Dataset records —

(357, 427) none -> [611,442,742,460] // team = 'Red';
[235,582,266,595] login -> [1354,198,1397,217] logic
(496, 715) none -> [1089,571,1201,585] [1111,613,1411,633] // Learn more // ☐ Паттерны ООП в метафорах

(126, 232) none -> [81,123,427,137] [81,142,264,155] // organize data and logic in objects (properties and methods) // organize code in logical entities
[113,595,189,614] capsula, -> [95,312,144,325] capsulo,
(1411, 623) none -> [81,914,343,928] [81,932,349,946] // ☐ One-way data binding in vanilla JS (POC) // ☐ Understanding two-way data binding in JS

--

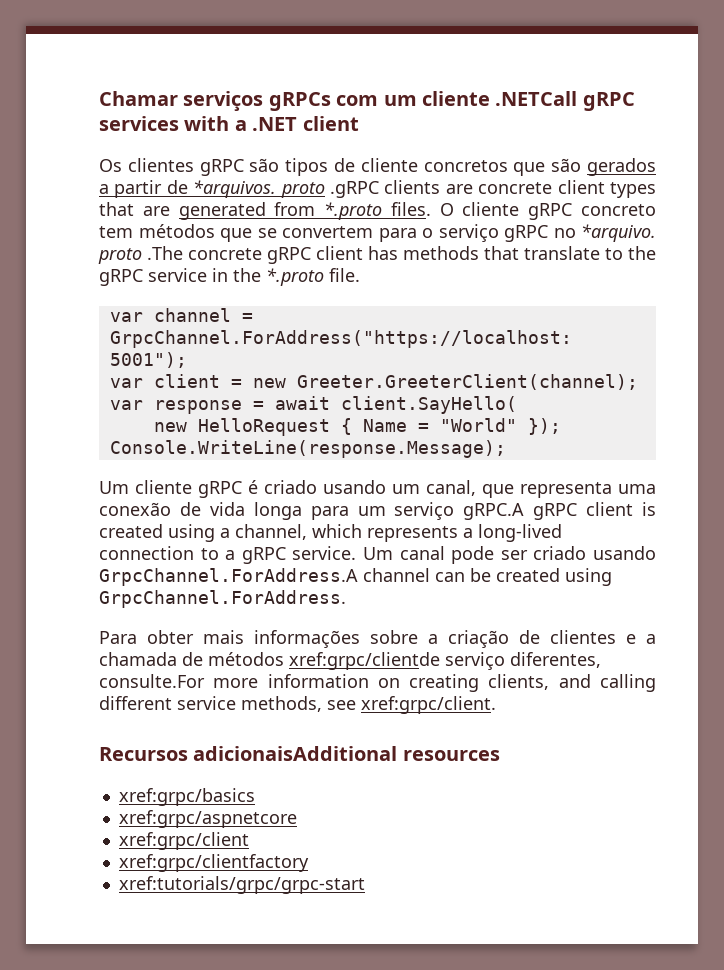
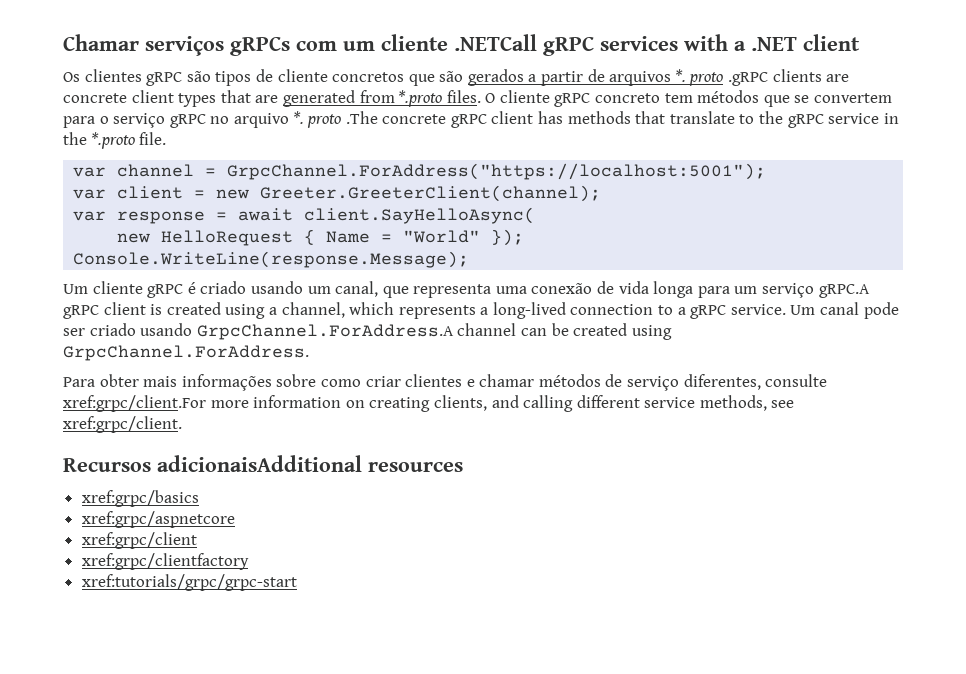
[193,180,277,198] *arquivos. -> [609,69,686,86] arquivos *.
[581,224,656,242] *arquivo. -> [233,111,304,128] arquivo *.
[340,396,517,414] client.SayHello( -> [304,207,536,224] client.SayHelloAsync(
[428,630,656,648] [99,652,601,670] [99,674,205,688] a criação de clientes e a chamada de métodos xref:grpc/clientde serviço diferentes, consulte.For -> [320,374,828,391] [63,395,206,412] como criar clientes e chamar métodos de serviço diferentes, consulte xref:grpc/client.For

* * *

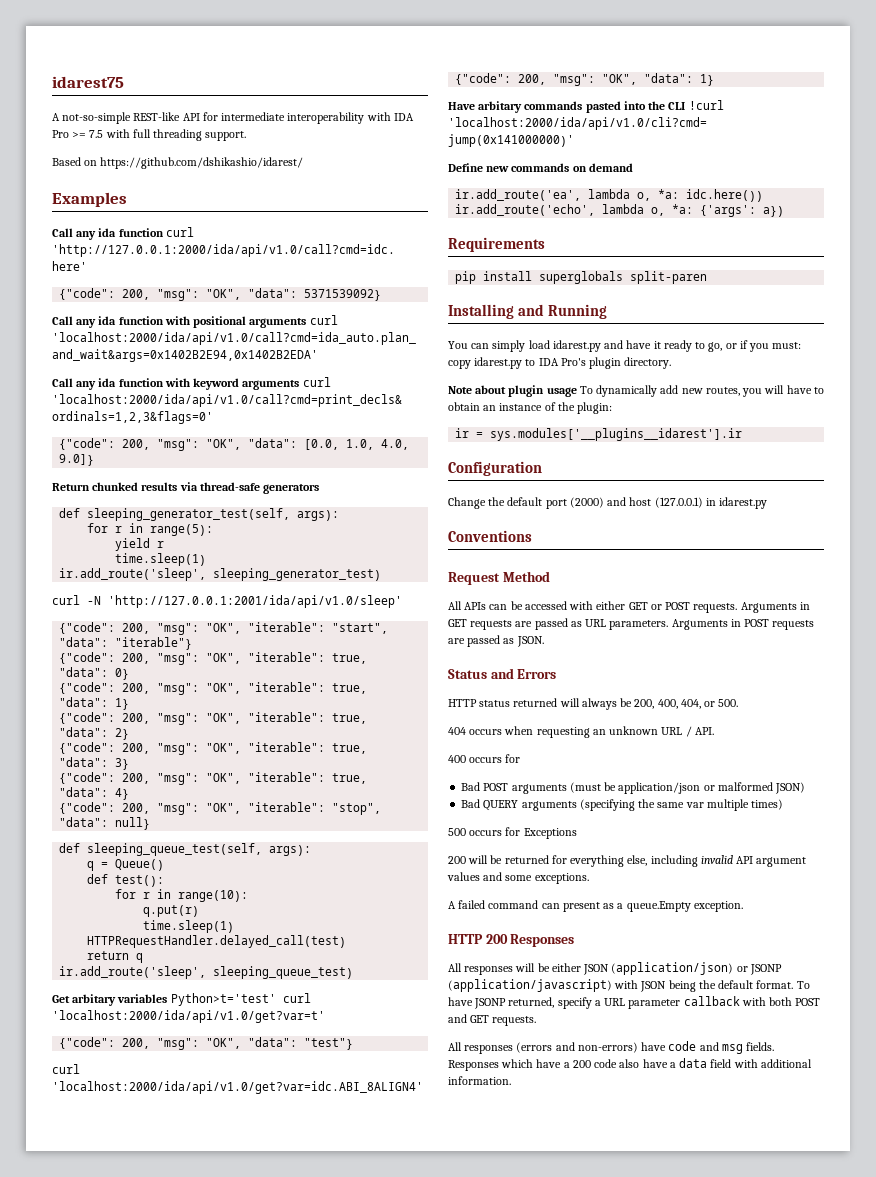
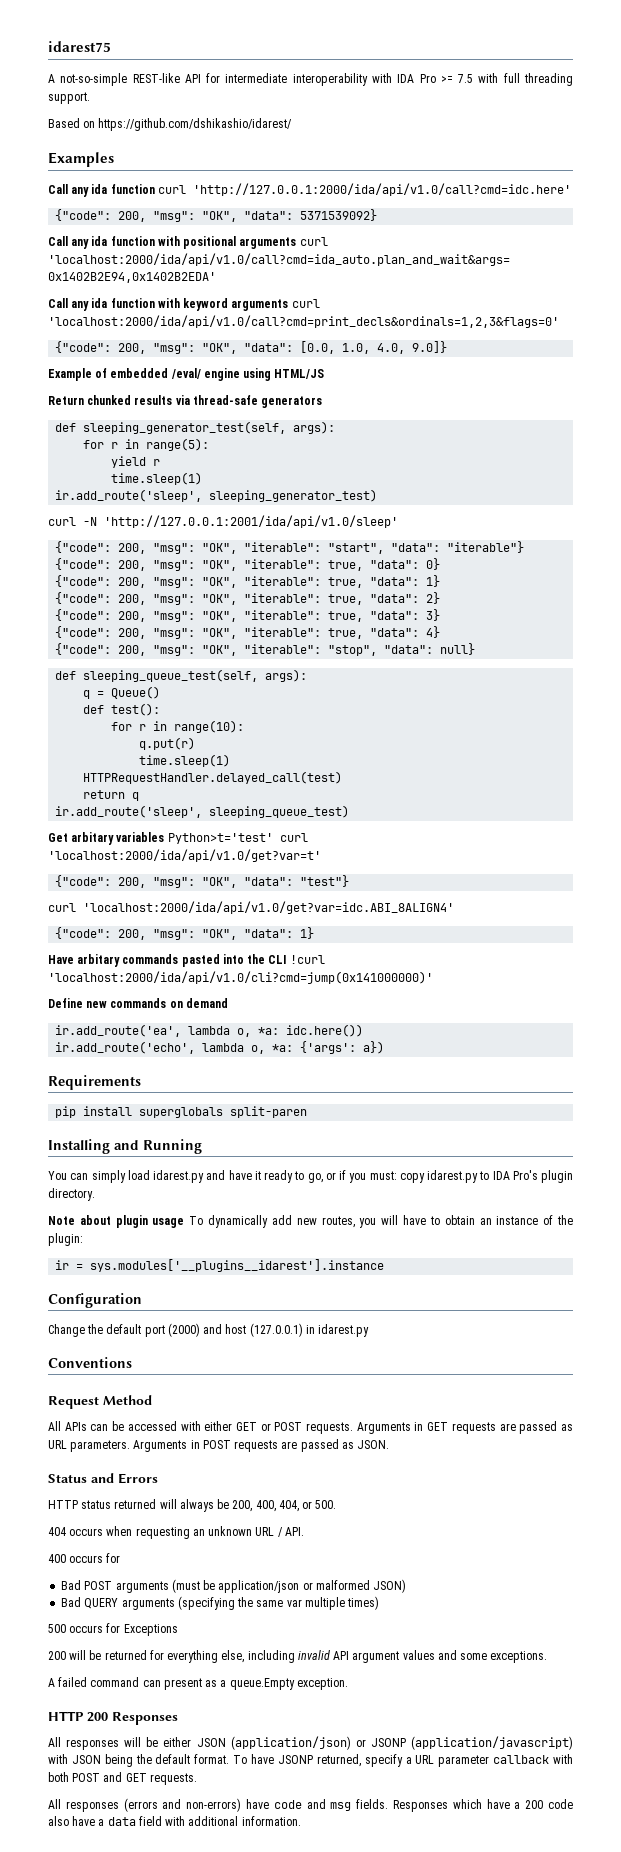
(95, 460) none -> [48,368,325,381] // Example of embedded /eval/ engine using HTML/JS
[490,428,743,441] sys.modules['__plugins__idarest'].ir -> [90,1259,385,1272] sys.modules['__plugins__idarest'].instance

Instructions for the task —
When you reach the line holding "(126, 232) none" in the records above, begin reproducing exactly, stop after the line holding "(1411, 623) none", and output nothing else.

Exercise output —
(126, 232) none -> [81,123,427,137] [81,142,264,155] // organize data and logic in objects (properties and methods) // organize code in logical entities
[113,595,189,614] capsula, -> [95,312,144,325] capsulo,
(1411, 623) none -> [81,914,343,928] [81,932,349,946] // ☐ One-way data binding in vanilla JS (POC) // ☐ Understanding two-way data binding in JS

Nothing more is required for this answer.